Usaha yang di bangun oleh Mas Aditya dan keluarganya adalah usaha milikku yang di ambil alih oleh mereka, awalnya mereka mengatakan jika hanya ingin memperluas usahaku, tapi tidak pernah mereka kembalikan. Jangankan dikembalikan, lihat hasil dari usahaku saja tidak pernah. Acapkali kutanya tentang usaha, mereka selalu saja menemukan alasan untuk menghindar dan selalu memojokkanku. Mengatakan jika aku perhitungan dan pelit terhadap keluarganya sendiri. Sejak itu, aku tidak lagi bertanya.
Namun, setelah berpisah. Aku harus mengambil alih. Untung saja, semua aset masih atas namaku, begitu pula rumah yang di tempati oleh Mas Aditya. Rumah di mana aku yang dia usir.
"Kenapa kamu diam!" bentak tante Ecca.
"Mau, Tan. Aku harus membalas perlakuan mereka yang semena-mena. Tapi, sebelumnya aku harus mengambil alih apa yang menjadi hakku dan Mutiara." ujarku.
Tante Ecca seperti memikirkan sesuatu. Tangannya memijat dagunya, lalu mengetukan jarinya ke meja. Berulang kali dia melakukannya, hingga membuatku lelah.
Ketika aku akan berpamitan untuk ke kamar, tante Ecca mulai memposisikan dirinya lebih serius.

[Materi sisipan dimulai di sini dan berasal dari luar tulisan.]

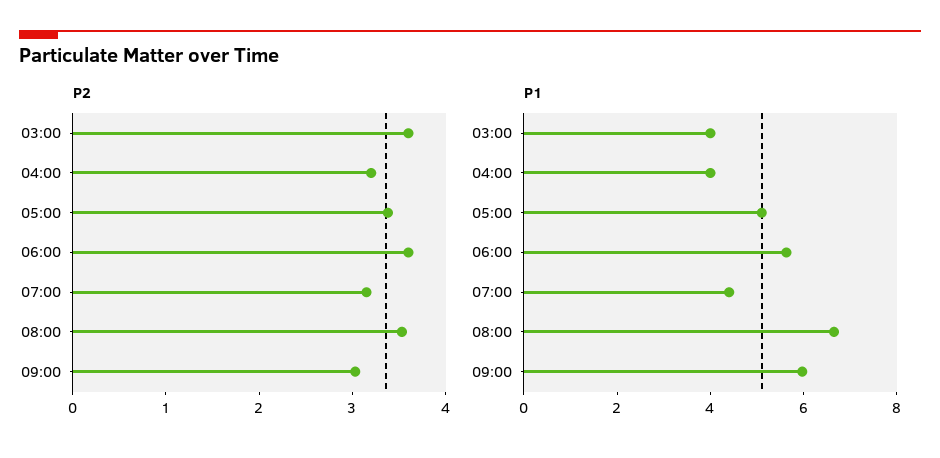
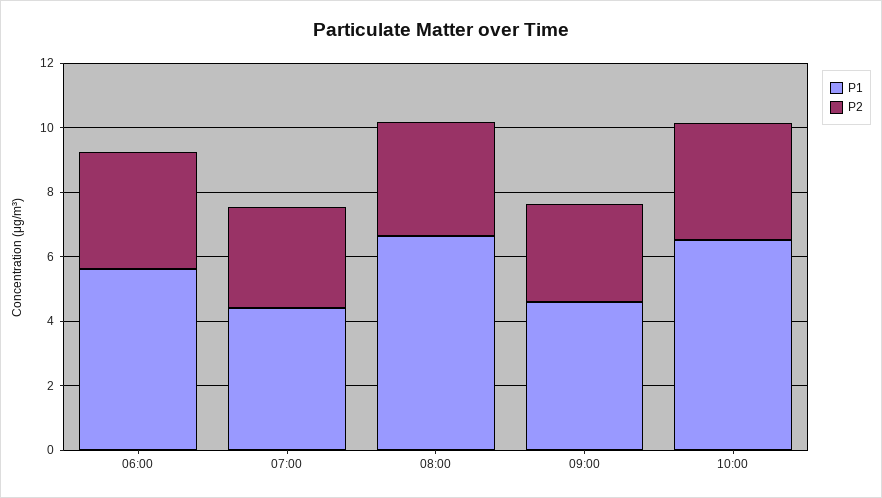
P2, 03:00: 3.6 -> none
P2, 04:00: 3.2 -> none
P2, 05:00: 3.4 -> none
P1, 03:00: 4 -> none
P1, 04:00: 4 -> none
P1, 05:00: 5 -> none
P1, 09:00: 6 -> 4.5
P1, 10:00: none -> 6.5
P2, 10:00: none -> 3.5

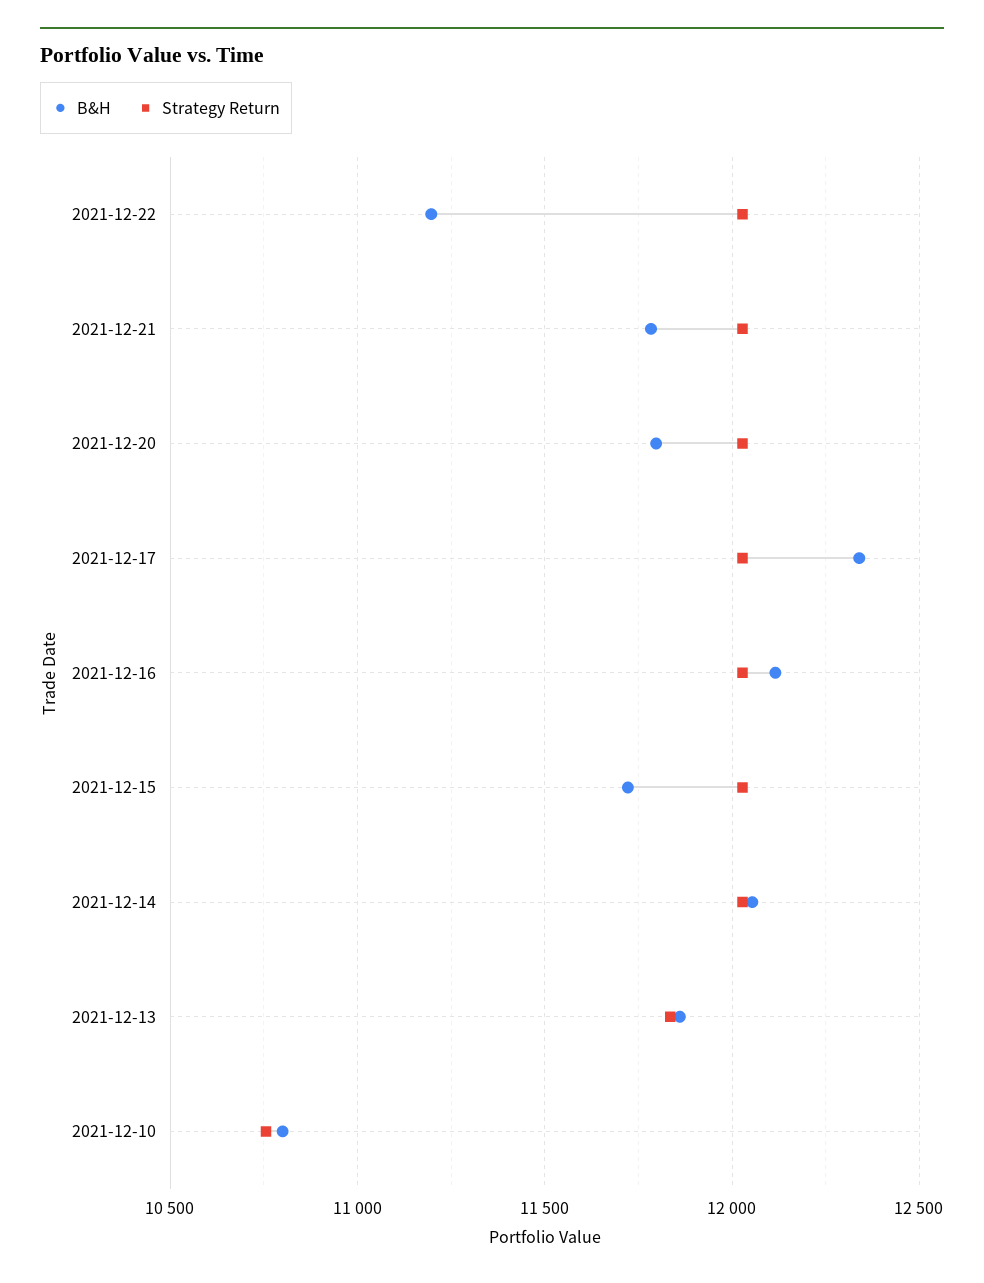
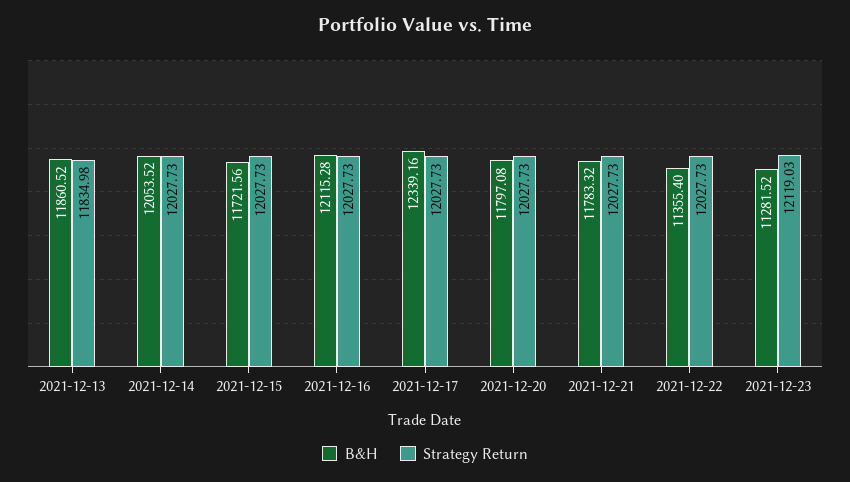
B&H, 2021-12-22: 11200 -> 11355.4
B&H, 2021-12-10: 10800 -> none
Strategy Return, 2021-12-10: 10750 -> none
B&H, 2021-12-23: none -> 11281.52
Strategy Return, 2021-12-23: none -> 12119.03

"Kamu harus pindah! Sebelum kamu bisa merubah diri dan penampilan kamu, jangan pernah menemui mantanmu. Kamu harus relakan dulu, hartamu untuk dinikmati mereka." Mas Kelvin mendekati kami berdua setelah menemani Mutiara dan tante Ecca menyetujui hal itu.
Lagi-lagi, tanpa persetujuanku Mas Kelvin membuat keputusan sendiri dan langsung disertai tindakan. Dia langsung menelpon seseorang dan memintanya membantuku.
"Besok kamu berangkat ke Surabaya!" titahnya setelah selesai menelpon.
"Tunggu dulu! Untuk apa kamu membantuku?" tanyaku dengan tatapan penuh selidik.
"Karena aku teman lamamu yang tidak ingin kamu menderita lagi!" ujarnya. "Besok, aku akan memgantarmu! Sekarang istirahatlah!" ucapnya lagi.
Aku merasa, ada sesuatu yang disembunyikannya. Tiba-tiba dia menemuiku, saat aku di talak oleh Mas Aditya, lalu tidak meninggalkanku begitu saja, setelah mengantarku ke hotel. Tapi, semua itu tidak penting, untuk saat ini. Aku harus bisa merubah diriku, jauh lebih baik. Akan aku buktikan jika aku bukan istri yang pantas di tendang dan di buang. Sepertinya, hanya mas Kelvin dan tante Ecca-lah yang mampu membantuku.
"Tunggu dulu," Tante Ecca mencegahku ketika akan masuk ke kamar. "Tas kamu! Keluarkan semua isinya!" pintanya dengan nada perintah.
Aku pun mendekatinya lagi, dan membongkar semua isinya. Tidak ada yang aneh menurutku, karena semua barang yang ada adalah milikku.
Tante Ecca, mengobrak-abrik barang yang tertumpuk. Mencari sesuatu yang aku sendiri tidak tau.
"Pantas saja!" ocehnya memegang benda kecil, yang hanya seukuran ujung jari telunjuk.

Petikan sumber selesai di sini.